◆ Exercise requirements: When you reach the line that contains "كلية الهندسة بحلوان" in the data below, start reproducing lines exactly, and stop after the line that contains "none -> <span>sgmp@h-eng.helwan.edu.eg</span>".

◆ Exercise material:
□ □ □ □

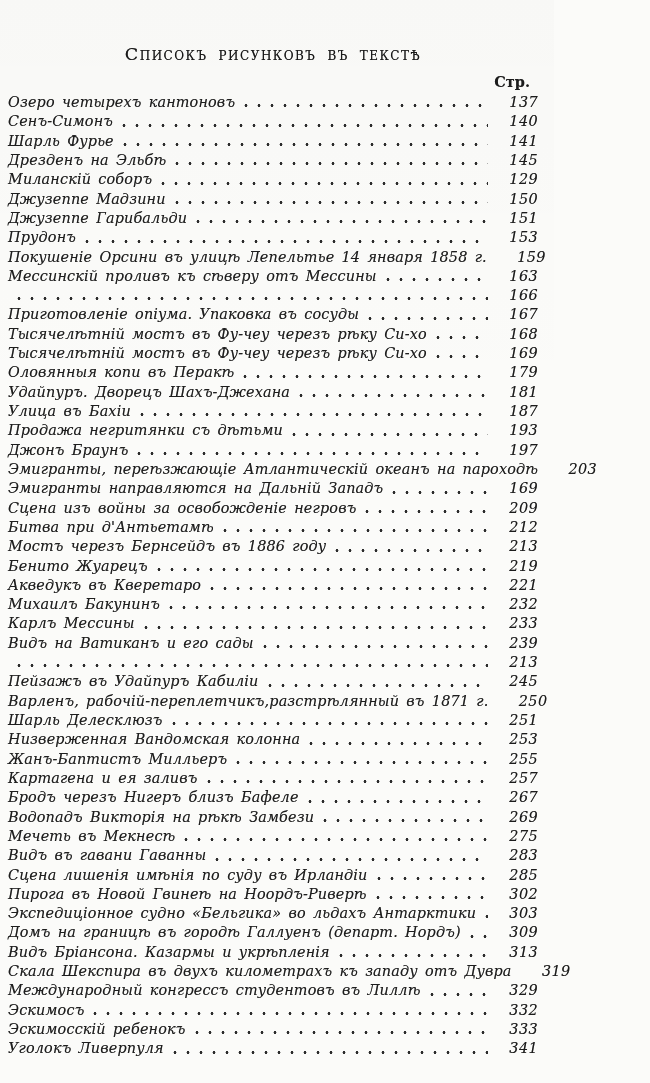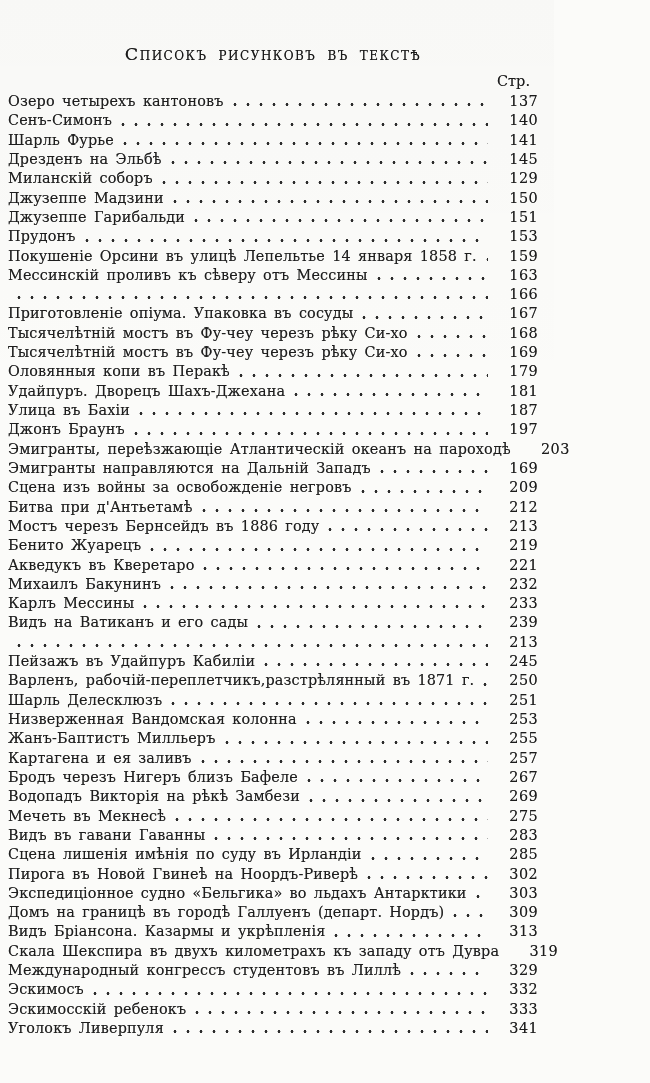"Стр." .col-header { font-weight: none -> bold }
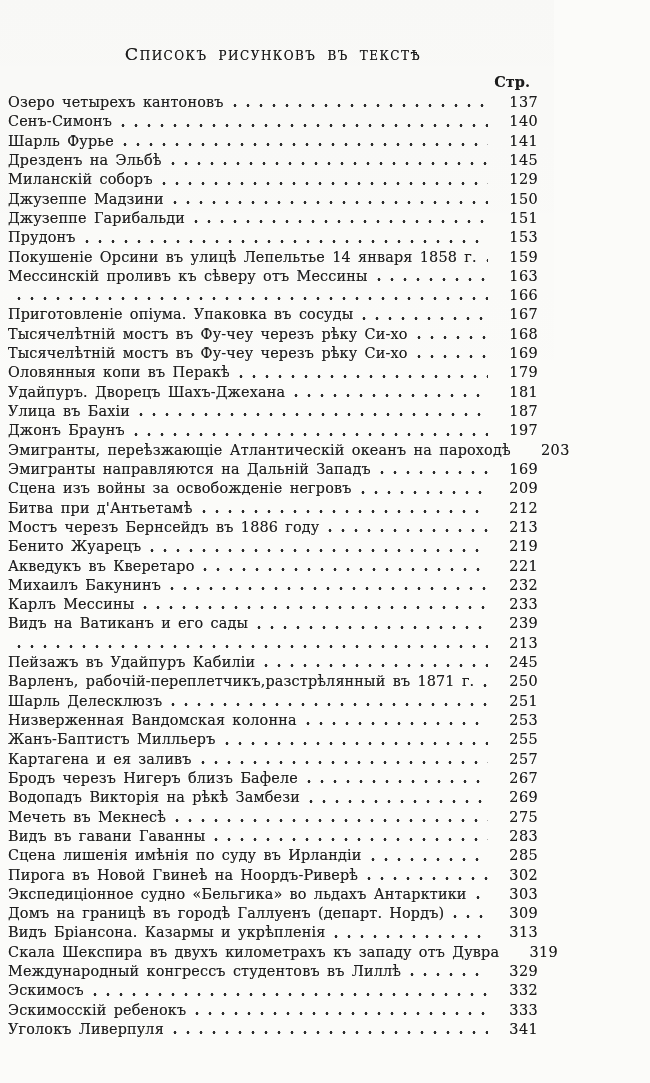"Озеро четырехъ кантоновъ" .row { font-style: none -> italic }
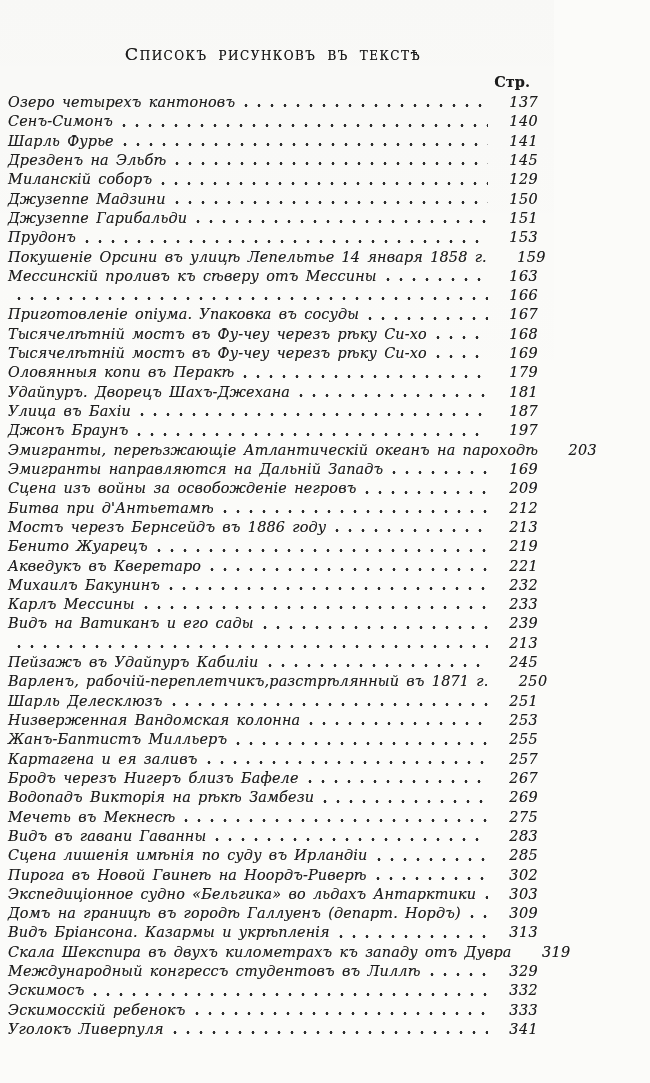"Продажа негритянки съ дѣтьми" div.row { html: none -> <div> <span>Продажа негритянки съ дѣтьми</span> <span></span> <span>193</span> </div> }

□ □ □ □

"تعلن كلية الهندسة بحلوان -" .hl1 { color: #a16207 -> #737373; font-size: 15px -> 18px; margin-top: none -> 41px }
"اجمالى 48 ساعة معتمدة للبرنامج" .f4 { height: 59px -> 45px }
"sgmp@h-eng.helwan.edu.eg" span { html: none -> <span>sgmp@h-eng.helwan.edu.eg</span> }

□ □ □ □

◆ Written response:
"تعلن كلية الهندسة بحلوان -" .hl1 { color: #a16207 -> #737373; font-size: 15px -> 18px; margin-top: none -> 41px }
"اجمالى 48 ساعة معتمدة للبرنامج" .f4 { height: 59px -> 45px }
"sgmp@h-eng.helwan.edu.eg" span { html: none -> <span>sgmp@h-eng.helwan.edu.eg</span> }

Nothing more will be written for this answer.